Sports Illustrated magazine called Tiger Woods’s win at the 2000 US Open at Pebble Beach “the most dominating four-round performance in the history of major-championship golf.” It wasn’t hyperbole. What Woods had done at the tournament hadn’t been accomplished since Old Tom Morris won the 1862 British Open by 13 strokes – and he’d been playing against a field of only a dozen. Woods’s win by 15 strokes, against over a hundred of the finest golfers in the world, many of whom had battled through a series of pre-qualifying rounds, was the greatest performance in golfing history for any number of reasons.

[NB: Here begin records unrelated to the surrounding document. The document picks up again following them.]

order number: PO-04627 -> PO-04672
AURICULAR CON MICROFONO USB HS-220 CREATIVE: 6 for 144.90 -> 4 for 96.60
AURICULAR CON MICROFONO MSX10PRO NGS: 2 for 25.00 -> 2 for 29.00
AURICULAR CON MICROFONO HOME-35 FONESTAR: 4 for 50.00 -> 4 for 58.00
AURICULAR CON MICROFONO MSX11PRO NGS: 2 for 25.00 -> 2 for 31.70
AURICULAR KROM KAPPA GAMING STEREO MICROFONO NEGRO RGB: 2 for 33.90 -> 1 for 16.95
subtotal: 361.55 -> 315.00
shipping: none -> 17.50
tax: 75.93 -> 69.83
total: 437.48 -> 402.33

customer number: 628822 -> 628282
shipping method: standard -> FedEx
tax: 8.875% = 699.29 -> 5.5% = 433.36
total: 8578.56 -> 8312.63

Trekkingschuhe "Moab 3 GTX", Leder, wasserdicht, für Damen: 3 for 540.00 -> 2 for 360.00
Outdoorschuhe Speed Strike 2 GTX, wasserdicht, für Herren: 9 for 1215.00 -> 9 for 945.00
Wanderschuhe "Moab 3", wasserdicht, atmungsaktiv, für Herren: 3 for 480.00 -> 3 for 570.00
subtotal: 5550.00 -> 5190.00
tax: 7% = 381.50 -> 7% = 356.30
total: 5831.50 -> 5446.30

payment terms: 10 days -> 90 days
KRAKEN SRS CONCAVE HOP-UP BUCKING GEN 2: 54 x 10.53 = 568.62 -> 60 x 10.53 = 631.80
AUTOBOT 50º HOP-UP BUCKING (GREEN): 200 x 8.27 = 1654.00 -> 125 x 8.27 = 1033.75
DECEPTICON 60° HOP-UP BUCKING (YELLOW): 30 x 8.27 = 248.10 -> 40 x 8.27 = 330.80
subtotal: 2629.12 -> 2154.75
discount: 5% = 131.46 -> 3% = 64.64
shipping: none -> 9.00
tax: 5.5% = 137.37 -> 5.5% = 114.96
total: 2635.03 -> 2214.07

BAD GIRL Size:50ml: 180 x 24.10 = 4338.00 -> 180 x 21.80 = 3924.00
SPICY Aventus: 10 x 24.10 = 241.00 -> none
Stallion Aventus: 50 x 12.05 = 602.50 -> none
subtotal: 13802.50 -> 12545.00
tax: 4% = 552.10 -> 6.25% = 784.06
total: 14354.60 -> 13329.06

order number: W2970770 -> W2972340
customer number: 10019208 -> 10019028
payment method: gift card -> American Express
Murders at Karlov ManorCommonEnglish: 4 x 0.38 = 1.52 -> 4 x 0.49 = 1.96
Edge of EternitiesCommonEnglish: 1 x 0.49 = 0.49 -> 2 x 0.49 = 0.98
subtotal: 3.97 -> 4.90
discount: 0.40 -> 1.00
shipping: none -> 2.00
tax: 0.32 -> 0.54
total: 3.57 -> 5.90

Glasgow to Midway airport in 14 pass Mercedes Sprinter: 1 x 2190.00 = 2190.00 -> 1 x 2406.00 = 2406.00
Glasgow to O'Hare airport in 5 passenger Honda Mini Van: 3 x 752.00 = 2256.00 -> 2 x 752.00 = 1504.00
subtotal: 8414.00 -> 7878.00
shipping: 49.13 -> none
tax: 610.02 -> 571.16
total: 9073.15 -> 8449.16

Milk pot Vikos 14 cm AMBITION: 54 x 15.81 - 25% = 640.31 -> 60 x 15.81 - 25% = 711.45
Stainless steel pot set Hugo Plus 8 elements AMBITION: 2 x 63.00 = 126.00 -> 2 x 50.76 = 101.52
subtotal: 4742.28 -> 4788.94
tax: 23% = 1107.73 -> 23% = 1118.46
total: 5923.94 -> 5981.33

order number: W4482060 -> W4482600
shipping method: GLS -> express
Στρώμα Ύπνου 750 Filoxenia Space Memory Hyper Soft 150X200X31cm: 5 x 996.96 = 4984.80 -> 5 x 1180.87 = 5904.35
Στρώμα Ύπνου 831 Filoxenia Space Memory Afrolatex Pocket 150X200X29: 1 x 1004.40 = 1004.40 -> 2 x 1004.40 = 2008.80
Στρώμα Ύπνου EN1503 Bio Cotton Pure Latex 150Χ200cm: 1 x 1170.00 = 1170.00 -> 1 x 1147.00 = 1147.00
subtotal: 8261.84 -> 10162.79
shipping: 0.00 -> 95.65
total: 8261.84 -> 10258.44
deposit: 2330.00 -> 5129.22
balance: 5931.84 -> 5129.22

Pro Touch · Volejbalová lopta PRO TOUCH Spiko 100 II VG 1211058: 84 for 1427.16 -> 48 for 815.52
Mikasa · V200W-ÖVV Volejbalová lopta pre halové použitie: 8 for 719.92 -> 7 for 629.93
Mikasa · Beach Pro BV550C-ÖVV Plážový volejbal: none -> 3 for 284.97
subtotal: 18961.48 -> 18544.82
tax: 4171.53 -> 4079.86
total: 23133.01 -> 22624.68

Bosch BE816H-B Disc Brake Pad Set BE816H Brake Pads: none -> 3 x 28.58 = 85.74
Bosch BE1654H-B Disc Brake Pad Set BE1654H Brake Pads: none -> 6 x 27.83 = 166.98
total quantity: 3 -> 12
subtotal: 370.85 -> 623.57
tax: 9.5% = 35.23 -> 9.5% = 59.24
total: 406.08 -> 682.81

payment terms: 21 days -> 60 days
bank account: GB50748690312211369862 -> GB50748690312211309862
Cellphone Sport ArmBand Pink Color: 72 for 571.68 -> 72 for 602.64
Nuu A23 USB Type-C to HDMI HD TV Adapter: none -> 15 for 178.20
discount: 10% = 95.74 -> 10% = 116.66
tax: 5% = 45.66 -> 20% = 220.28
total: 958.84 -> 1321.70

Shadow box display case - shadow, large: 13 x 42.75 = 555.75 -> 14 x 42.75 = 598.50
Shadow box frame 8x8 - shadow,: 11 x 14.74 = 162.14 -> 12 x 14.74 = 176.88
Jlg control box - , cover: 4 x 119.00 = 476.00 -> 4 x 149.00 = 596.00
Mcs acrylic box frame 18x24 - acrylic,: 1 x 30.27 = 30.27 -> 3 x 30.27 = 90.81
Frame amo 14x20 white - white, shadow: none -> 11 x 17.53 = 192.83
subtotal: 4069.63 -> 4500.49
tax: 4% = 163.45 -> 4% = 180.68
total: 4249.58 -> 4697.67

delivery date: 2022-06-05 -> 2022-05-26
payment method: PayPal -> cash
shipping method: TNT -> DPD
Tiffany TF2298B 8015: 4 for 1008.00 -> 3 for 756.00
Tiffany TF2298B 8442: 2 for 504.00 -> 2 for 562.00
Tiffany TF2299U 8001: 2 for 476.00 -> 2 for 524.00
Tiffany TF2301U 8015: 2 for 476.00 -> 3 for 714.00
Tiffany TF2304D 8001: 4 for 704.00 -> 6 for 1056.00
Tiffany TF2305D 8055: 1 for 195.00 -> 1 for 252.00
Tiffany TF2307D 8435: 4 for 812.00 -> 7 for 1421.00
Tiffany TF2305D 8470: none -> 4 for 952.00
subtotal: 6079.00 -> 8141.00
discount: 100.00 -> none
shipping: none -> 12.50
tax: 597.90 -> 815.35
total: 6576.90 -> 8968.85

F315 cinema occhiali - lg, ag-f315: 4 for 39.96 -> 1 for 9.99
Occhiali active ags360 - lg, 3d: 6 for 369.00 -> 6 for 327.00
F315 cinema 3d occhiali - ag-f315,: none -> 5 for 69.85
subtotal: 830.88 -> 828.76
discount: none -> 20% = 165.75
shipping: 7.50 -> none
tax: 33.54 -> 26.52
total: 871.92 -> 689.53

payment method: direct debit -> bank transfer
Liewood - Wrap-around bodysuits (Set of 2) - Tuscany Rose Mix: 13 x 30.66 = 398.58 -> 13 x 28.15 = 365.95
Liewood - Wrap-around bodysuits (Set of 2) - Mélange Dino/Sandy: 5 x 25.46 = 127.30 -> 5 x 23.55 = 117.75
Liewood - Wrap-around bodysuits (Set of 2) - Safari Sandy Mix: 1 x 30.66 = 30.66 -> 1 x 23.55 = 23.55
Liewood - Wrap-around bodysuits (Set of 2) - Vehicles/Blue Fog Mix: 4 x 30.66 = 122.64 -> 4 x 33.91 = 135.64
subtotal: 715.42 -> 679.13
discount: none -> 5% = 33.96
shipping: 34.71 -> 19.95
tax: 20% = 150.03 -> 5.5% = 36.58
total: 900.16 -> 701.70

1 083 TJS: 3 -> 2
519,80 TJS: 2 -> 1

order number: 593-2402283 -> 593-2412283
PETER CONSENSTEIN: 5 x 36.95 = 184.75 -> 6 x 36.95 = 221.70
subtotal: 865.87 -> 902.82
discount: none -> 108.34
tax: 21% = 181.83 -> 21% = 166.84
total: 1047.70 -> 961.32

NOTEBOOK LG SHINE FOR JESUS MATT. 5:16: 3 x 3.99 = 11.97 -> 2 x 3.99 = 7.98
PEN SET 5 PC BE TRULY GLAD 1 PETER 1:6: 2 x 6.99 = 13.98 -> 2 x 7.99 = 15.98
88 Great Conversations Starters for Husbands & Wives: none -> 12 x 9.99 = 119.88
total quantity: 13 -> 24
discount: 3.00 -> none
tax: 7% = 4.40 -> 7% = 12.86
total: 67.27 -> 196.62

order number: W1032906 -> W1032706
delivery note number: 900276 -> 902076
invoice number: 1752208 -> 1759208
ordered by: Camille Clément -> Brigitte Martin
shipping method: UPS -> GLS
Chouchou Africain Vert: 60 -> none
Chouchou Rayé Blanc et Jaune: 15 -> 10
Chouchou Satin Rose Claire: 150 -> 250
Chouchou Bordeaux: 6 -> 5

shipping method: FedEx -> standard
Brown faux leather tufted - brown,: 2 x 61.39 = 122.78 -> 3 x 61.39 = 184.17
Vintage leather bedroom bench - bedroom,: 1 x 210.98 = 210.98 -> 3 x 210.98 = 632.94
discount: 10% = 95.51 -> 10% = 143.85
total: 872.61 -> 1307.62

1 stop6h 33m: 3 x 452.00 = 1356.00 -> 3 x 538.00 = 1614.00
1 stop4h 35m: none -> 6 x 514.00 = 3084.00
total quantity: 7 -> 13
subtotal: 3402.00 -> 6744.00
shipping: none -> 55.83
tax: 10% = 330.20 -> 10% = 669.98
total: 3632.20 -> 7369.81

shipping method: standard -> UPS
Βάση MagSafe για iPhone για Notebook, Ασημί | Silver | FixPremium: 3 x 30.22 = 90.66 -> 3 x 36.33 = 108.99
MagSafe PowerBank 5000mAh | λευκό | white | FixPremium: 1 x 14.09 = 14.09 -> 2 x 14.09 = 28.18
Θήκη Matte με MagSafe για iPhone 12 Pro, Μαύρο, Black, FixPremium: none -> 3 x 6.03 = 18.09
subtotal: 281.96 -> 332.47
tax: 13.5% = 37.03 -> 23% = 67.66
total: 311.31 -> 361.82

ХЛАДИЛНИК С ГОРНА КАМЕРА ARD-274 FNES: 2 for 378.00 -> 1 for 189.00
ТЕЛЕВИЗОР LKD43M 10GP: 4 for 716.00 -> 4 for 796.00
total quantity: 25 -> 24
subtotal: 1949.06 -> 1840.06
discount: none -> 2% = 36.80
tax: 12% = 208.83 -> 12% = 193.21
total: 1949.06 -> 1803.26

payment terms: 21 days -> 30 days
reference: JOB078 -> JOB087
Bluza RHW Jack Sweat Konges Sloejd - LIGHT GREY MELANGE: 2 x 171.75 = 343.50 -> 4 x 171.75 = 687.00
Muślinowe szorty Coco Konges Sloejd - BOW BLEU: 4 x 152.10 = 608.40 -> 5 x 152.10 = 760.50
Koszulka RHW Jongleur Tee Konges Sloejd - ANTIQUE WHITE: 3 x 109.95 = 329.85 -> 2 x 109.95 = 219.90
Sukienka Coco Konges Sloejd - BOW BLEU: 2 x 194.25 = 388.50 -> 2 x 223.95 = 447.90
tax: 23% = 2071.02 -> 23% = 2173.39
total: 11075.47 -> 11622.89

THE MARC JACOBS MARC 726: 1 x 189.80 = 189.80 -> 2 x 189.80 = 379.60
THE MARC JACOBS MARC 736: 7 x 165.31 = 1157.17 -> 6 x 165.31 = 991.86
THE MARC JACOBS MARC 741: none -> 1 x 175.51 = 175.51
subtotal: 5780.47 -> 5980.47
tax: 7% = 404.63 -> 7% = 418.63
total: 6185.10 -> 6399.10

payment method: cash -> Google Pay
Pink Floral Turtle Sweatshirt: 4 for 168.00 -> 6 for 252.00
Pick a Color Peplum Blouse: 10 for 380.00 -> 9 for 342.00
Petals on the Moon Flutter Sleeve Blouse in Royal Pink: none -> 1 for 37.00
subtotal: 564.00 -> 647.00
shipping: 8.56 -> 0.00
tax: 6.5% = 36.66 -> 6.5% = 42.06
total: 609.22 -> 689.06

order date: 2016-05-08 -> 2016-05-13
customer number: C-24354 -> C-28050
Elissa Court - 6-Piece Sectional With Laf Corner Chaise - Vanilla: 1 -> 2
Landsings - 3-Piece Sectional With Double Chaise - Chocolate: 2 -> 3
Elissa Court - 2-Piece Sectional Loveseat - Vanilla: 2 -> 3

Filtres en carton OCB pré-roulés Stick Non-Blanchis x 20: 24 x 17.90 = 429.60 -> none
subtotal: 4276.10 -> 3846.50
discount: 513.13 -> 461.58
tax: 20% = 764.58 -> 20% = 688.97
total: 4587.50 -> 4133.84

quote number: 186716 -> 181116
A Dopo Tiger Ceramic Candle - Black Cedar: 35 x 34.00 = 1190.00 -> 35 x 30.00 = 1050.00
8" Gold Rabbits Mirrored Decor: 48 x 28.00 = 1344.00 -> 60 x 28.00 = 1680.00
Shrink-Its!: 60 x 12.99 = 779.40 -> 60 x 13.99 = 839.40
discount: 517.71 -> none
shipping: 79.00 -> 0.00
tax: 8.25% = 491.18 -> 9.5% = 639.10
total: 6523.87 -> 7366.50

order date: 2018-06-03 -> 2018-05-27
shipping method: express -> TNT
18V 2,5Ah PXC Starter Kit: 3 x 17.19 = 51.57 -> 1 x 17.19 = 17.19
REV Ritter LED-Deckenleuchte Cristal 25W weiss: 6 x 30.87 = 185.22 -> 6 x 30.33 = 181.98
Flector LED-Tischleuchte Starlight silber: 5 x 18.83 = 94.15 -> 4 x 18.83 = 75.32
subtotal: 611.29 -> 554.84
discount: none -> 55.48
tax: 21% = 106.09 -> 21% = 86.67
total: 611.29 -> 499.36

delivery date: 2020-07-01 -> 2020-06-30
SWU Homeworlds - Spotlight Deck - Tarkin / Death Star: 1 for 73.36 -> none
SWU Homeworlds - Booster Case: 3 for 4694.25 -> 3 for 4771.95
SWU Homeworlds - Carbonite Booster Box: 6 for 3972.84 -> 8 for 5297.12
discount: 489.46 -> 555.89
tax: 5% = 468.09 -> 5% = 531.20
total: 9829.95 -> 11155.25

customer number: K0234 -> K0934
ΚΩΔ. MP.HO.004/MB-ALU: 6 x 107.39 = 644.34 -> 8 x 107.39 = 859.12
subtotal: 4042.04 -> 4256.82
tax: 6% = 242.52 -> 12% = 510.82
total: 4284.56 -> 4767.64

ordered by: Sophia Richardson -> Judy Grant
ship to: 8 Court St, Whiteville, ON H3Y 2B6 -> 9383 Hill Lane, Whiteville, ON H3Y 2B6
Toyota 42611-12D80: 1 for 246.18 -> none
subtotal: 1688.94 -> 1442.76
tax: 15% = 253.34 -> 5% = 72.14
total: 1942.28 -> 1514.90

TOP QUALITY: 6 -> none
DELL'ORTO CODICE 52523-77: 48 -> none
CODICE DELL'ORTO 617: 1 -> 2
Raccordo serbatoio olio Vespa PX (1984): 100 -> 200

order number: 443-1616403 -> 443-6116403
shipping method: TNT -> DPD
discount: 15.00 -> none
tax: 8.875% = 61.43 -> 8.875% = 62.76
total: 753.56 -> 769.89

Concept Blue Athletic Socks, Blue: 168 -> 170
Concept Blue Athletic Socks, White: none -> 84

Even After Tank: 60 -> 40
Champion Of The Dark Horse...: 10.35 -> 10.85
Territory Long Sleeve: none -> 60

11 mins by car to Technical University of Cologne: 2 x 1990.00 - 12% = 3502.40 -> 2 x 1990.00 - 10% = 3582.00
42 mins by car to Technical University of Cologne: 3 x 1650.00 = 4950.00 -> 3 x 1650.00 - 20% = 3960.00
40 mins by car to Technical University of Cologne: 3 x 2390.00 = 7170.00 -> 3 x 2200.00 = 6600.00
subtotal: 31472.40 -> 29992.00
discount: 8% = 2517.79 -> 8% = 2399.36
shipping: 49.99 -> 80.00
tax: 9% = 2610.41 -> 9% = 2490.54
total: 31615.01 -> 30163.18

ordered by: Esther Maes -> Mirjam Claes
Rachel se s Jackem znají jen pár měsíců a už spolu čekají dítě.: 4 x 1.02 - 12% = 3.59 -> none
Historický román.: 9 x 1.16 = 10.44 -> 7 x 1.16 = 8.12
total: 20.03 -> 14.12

On none of the tournament’s 72 holes did he three-putt. He hit his drives longer and straighter than any player out there. His iron shots were flawless, holding Pebble’s small, hard greens with devastating accuracy. But most of all there was his focus; nobody who watched the 2000 US Open on television would soon forget the fierce way Tiger stared down the fairways, how he strode after his ball like a great conquering general, how he bent even the sea gales of the famed California course to his furious will.

“[Woods] had fogged the field on Thursday and strolled home in sunshine on Sunday,” Sports Illustrated observed, “and by the time he was finished virtually no one was prepared to say that Nicklaus, Watson, Bobby Jones or anyone was in his league.”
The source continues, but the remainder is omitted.